A piece of Roman glass found in the ancient city of Aquileia has undergone a chemical transformation over two millennia, turning it into a photonic crystal. This transformation resulted in a nanostructured surface that reflects light in a way similar to a butterfly’s wings. The glass shard, discovered in 2012, displays an iridescent surface of deep blue and shiny gold atop a substrate of dark green.
The shard’s chemical and physical properties were examined by Giulia Guidetti of Tufts University and her team. They found that the glass’s coloration and structure were the result of a chemical transformation of the amorphous glass into a nanolayered material.

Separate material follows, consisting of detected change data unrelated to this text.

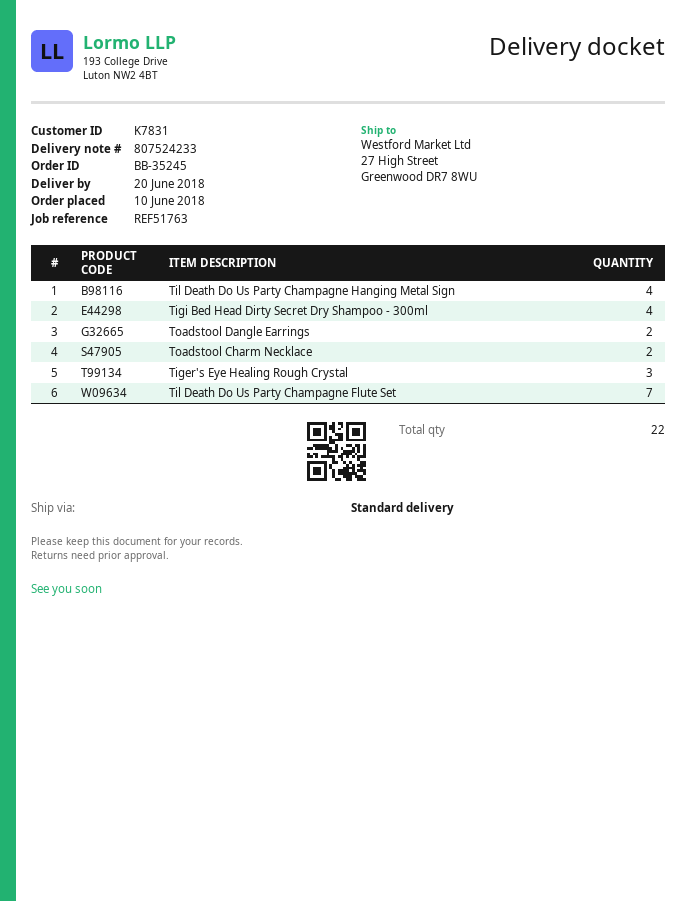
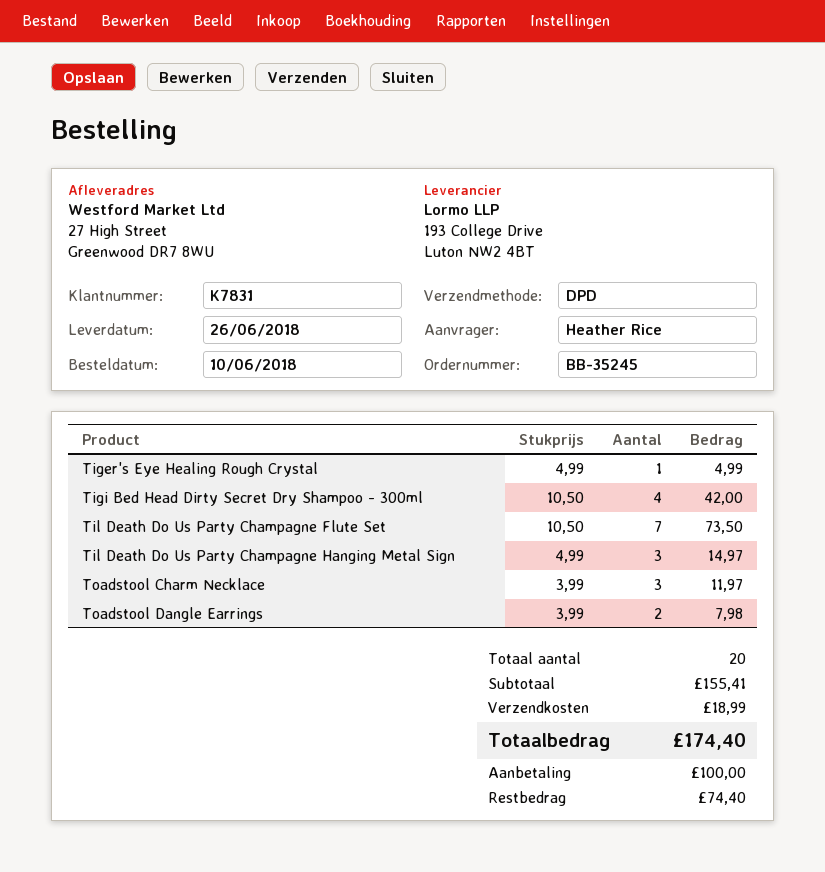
delivery date: 2018-06-20 -> 2018-06-26
shipping method: standard -> DPD
Til Death Do Us Party Champagne Hanging Metal Sign: 4 -> 3
Toadstool Charm Necklace: 2 -> 3
Tiger's Eye Healing Rough Crystal: 3 -> 1
total quantity: 22 -> 20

The glass was likely made between 100 BCE and 100 CE, with its dark green color resulting from the use of vegetable ash as a reducing agent during its creation. The blue and gold colors, however, appeared later as a result of the degradation process.
Further examination of the shard revealed structures on several length scales. At the largest scale, micrometer-wide concave domains are randomly distributed over the surface. Parallel to the surface are thousands of thin layers, mostly made of silica, that alternate in density and refractive index between high and low. The thickness of these layers decreases from 320 to 90 nm as the distance from the outer surface increases.
This layered structure is similar to that of an artificial photonic crystal, where the refractive index varies periodically on a length scale comparable to the wavelength of light. This periodicity creates interference effects that cancel some wavelengths from being reflected back out of the crystal, giving white light that enters a photonic crystal color on its way out. The shiny gold and deep blue colors of the shard are due to these interference effects, which depend on the wavelength and the angle at which light reflects off the surface.
The pH of the soil surrounding the shard played a crucial role in this transformation. Glass resists acids, but when subjected to highly alkaline solutions, the hydroxyl ions react with the glass’s silicon atoms, dissolving the surface to form pits. This dissolution also occurs in mildly alkaline solutions, but at a slower pace, allowing silicon and oxygen atoms to reprecipitate and form nanoparticles. These nanoparticles then assembled into layers, creating the photonic crystal structure observed in the shard.
Key Takeaways:
- A two-thousand-year-old fragment of Roman glass has transformed into a photonic crystal due to a chemical transformation that occurred as the glass lay buried, resulting in a nanostructured surface which reflects light in a similar way to a butterfly’s wings.
- The glass shard, discovered in the ancient Roman city of Aquileia, has a unique coloration of deep blue and shiny gold atop a dark green substrate, which is believed to have occurred as a result of the degradation process, not from the original glassmaking process.
- The pH of the soil in which the shard was buried played a crucial role in its transformation, as the alkaline solutions reacted with the glass’s silicon atoms, slowly dissolving the surface to form pits and allowing silicon and oxygen atoms to reprecipitate and form nanoparticles.
“Now, after subjecting the shard to a string of chemical and physical tests, Giulia Guidetti of Tufts University, Massachusetts, and her collaborators have identified the origin of the shard’s appearance: a chemical transformation of the amorphous glass into a nanolayered material, a photonic crystal.”